Front-end code edit data
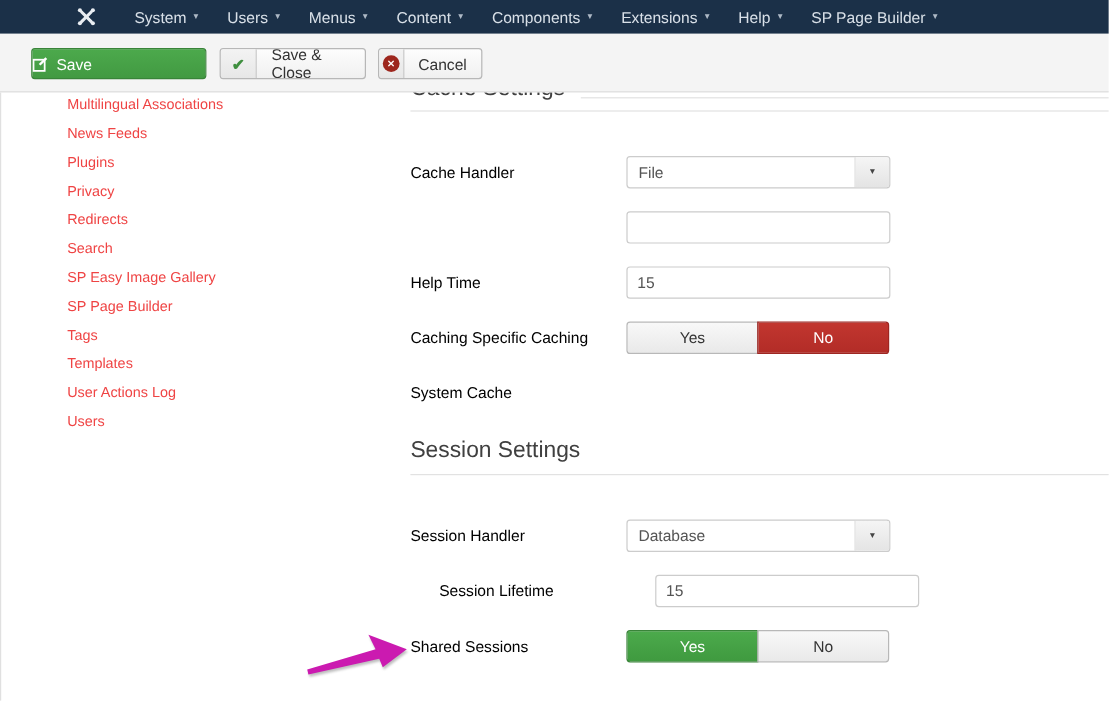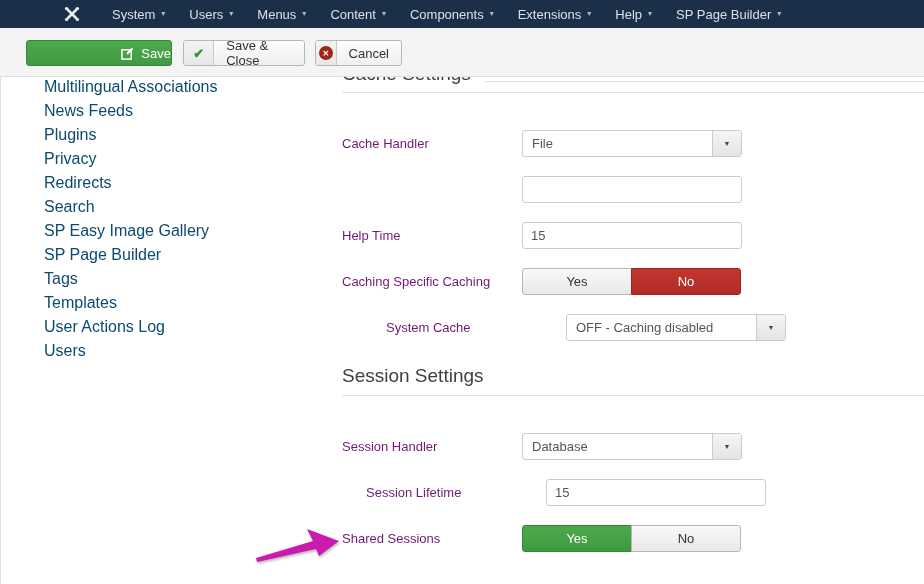--- a/index.html
+++ b/index.html
@@ -21,7 +21,7 @@
   .btn-save { position:absolute; left:26px; top:12px; width:146px; height:26px;
               background:linear-gradient(#4ca94c,#429a42); border:1px solid #398439;
               border-radius:3px; color:#fff; font-size:13px; display:flex;
-              align-items:center; justify-content:flex-end; gap:7px; cursor:pointer; }
+              align-items:center; justify-content:flex-start; gap:7px; cursor:pointer; }
   .btn-group2 { position:absolute; top:12px; height:26px; display:flex;
                 border:1px solid #b7b7b7; border-radius:3px; overflow:hidden;
                 background:linear-gradient(#fdfdfd,#f0f0f0); cursor:pointer; }

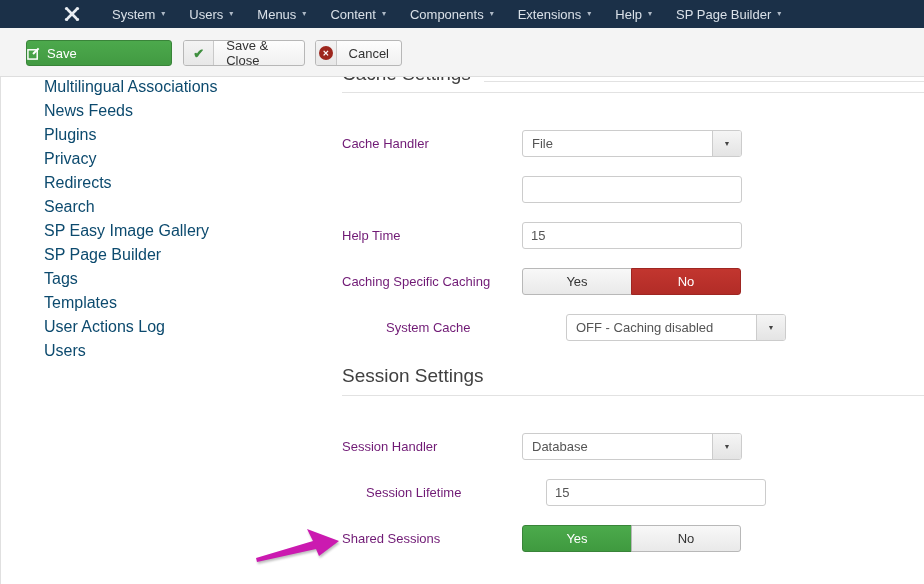--- a/index.html
+++ b/index.html
@@ -35,8 +35,8 @@
 
   
   .sidebar { position:absolute; left:0; top:75px; width:342px; z-index:10; }
-  .side-item { height:24px; line-height:24px; padding-left:44px; font-size:16px;
-               color:#0c4a6e; cursor:pointer; white-space:nowrap; }
+  .side-item { height:24px; line-height:24px; padding-left:56px; font-size:12px;
+               color:#ef4444; cursor:pointer; white-space:nowrap; }
   .edge-line { position:absolute; left:0; top:77px; bottom:0; width:1px; background:#e0e0e0; z-index:15; }
 
   

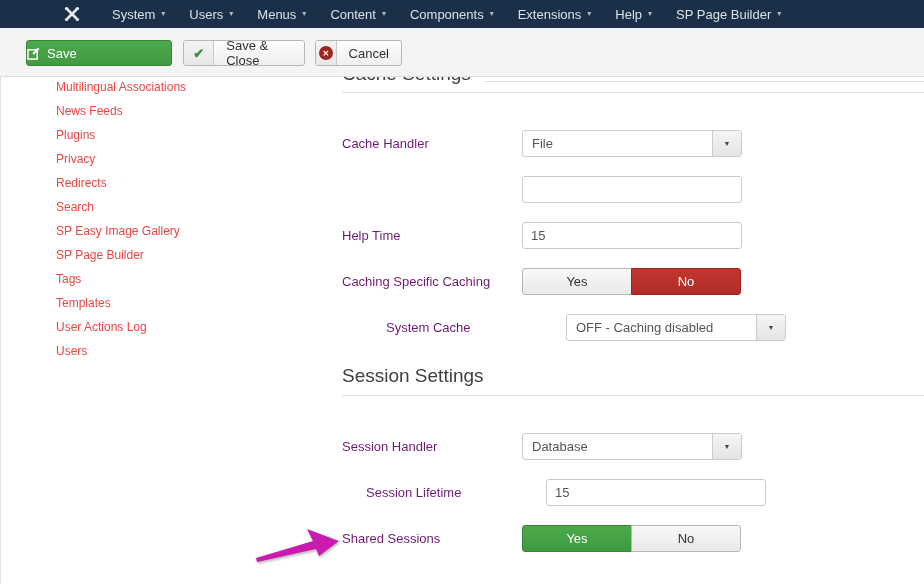--- a/index.html
+++ b/index.html
@@ -45,7 +45,7 @@
   .rule { position:absolute; height:1px; background:#e2e2e2; }
   .row { position:absolute; left:0; right:0; height:27px; }
   .row-label { position:absolute; left:0; top:0; width:172px; height:27px; line-height:27px;
-               font-size:13px; color:#701a75; white-space:nowrap; }
+               font-size:13px; color:#000000; white-space:nowrap; }
   .ctrl { position:absolute; left:180px; top:0; width:220px; height:27px; }
 
   .fake-select { position:relative; width:100%; height:27px; background:#fff;

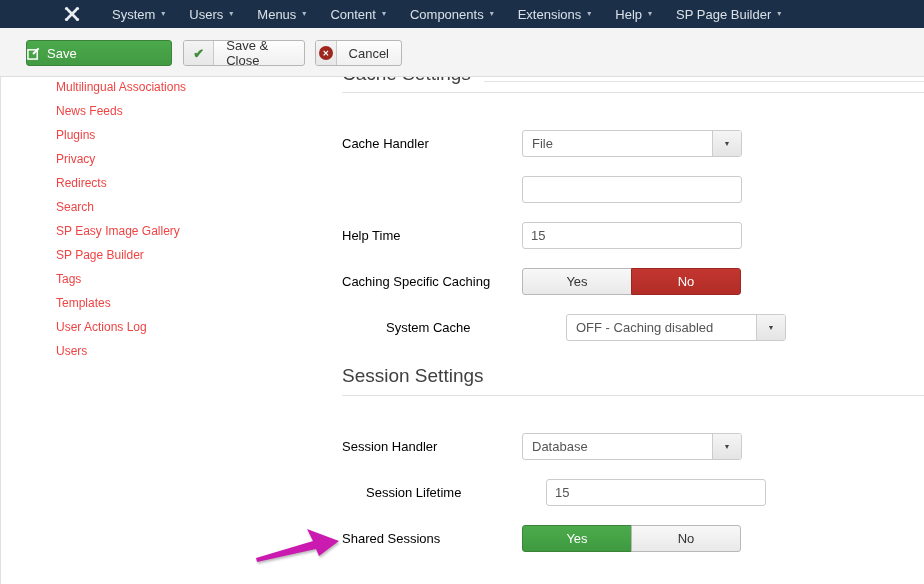--- a/index.html
+++ b/index.html
@@ -204,7 +204,7 @@
       </div>
     </div>
 
-    <div class="row" style="top:314px;margin-left:44px;">
+    <div class="row" style="top:314px;">
       <div class="row-label">System Cache</div>
       <div class="ctrl">
         <div class="fake-select">

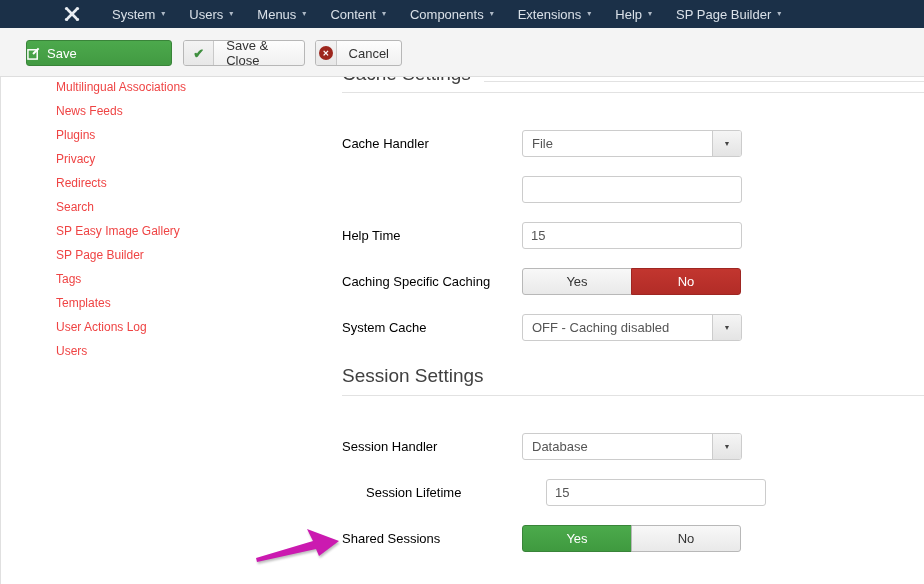--- a/index.html
+++ b/index.html
@@ -206,14 +206,6 @@
 
     <div class="row" style="top:314px;">
       <div class="row-label">System Cache</div>
-      <div class="ctrl">
-        <div class="fake-select">
-          <span class="val">OFF - Caching disabled</span>
-          <span class="caret-cell">
-            <span>▼</span>
-          </span>
-        </div>
-      </div>
     </div>
 
     <div class="section-title" style="top:363px;">Session Settings</div>

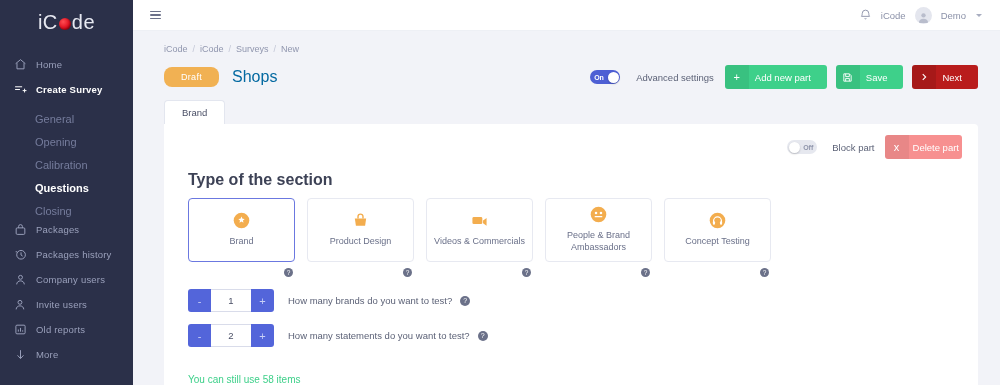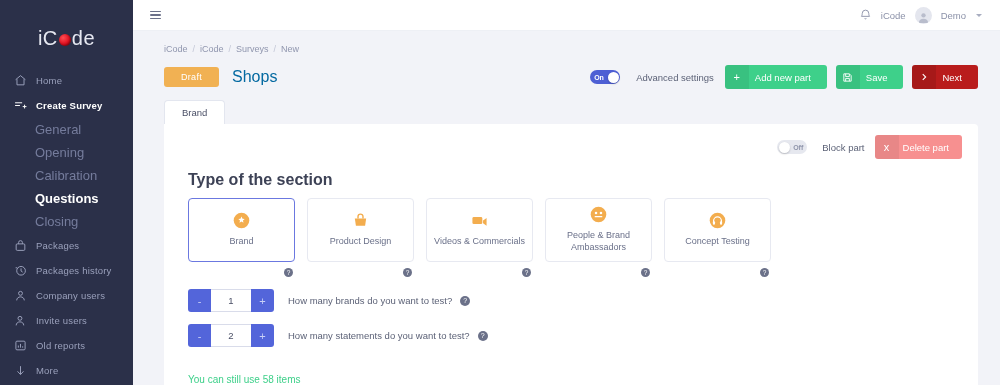--- a/index.html
+++ b/index.html
@@ -16,7 +16,7 @@
     width: 133px; min-width: 133px; height: 385px;
     background: #2b3049;
     display: flex; flex-direction: column;
-    padding-top: 16px;
+    padding-top: 0;
   }
   .logo-wrap {
     height: 44px; display: flex; align-items: center; justify-content: center;

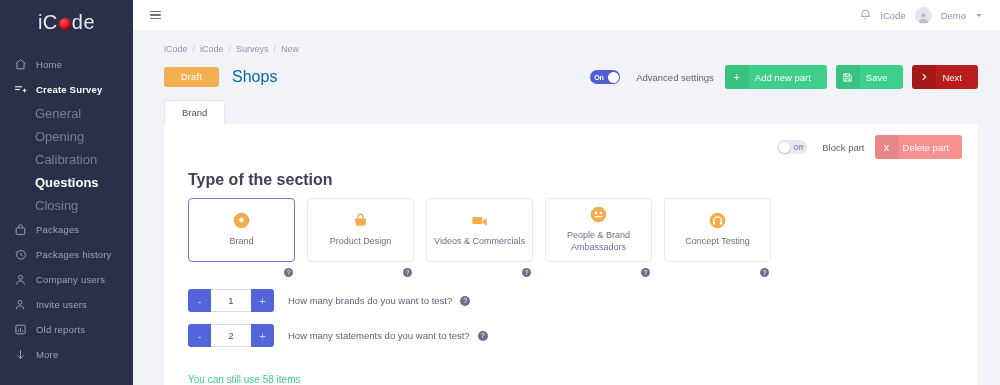--- a/index.html
+++ b/index.html
@@ -90,7 +90,7 @@
   }
   .badge-draft {
     background: #f1b153; color: #ffffff; font-size: 9px;
-    padding: 5px 17px; border-radius: 3px; letter-spacing: .3px;
+    padding: 5px 17px; border-radius: 8px; letter-spacing: .3px;
   }
   .page-title { font-size: 16px; color: #0369a1; margin-left: 13px; font-weight: 400; }
   .title-actions { margin-left: auto; display: flex; align-items: center; gap: 9px; }

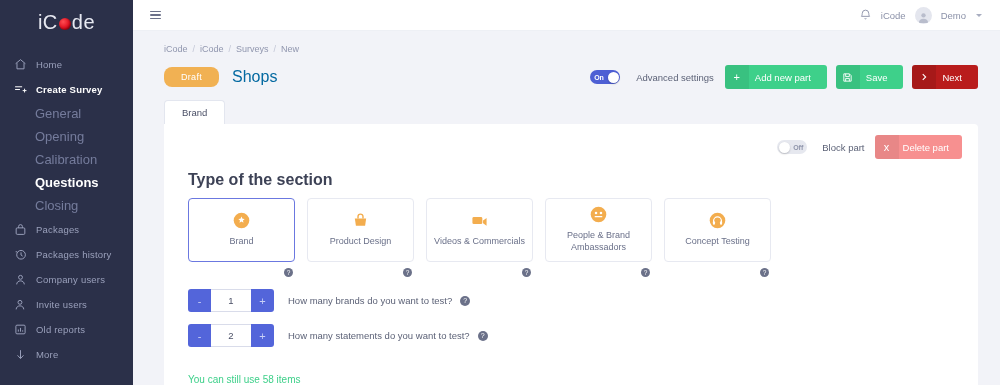--- a/index.html
+++ b/index.html
@@ -46,9 +46,9 @@
   }
   .nav-ico svg { width: 13px; height: 13px; display: block; }
   .sub-item {
-    display: flex; align-items: center;
+    display: flex; align-items: flex-end;
     height: 23px; padding-left: 35px;
-    color: #757c9c; font-size: 13px; cursor: pointer;
+    color: #757c9c; font-size: 11px; cursor: pointer;
   }
   .sub-item.active { color: #ffffff; font-weight: bold; }
 

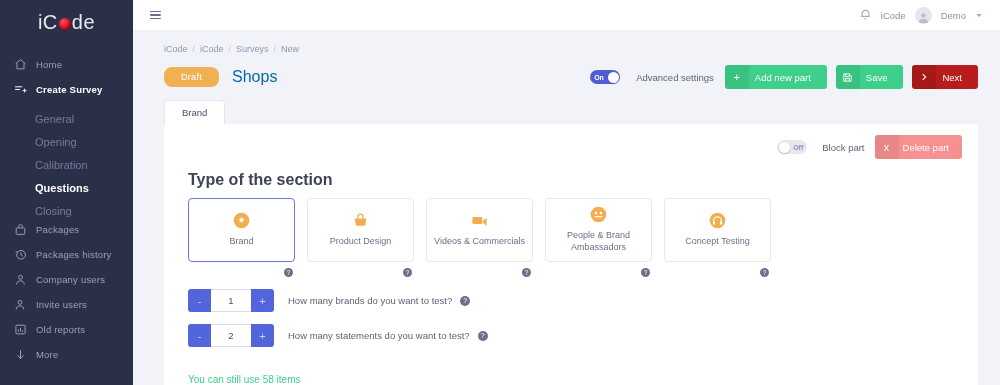--- a/index.html
+++ b/index.html
@@ -127,7 +127,7 @@
   .btn-blue .b-ico { background: rgba(0,0,0,.10); }
   .btn-red { background: #f79090; }
   .btn-red .b-ico { background: rgba(0,0,0,.06); }
-  .btn-red .b-lbl { padding: 0 13px 0 4px; }
+  .btn-red .b-lbl { padding: 0 3px 0 4px; }
 
   
   .tabs { display: flex; padding-left: 9px; margin-top: 11px; }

▶ _Problem requirements_
Set apart and copy each line of the records that holds the word "flex".

▶ _Task answer_
               border-radius:3px; color:#fff; font-size:13px; display:flex;
-              align-items:center; justify-content:flex-end; gap:7px; cursor:pointer; }
+              align-items:center; justify-content:flex-start; gap:7px; cursor:pointer; }
   .btn-group2 { position:absolute; top:12px; height:26px; display:flex;
     display: flex; flex-direction: column;
     height: 44px; display: flex; align-items: center; justify-content: center;
   .title-actions { margin-left: auto; display: flex; align-items: center; gap: 9px; }
-    display: flex; align-items: center;
+    display: flex; align-items: flex-end;
   .tabs { display: flex; padding-left: 9px; margin-top: 11px; }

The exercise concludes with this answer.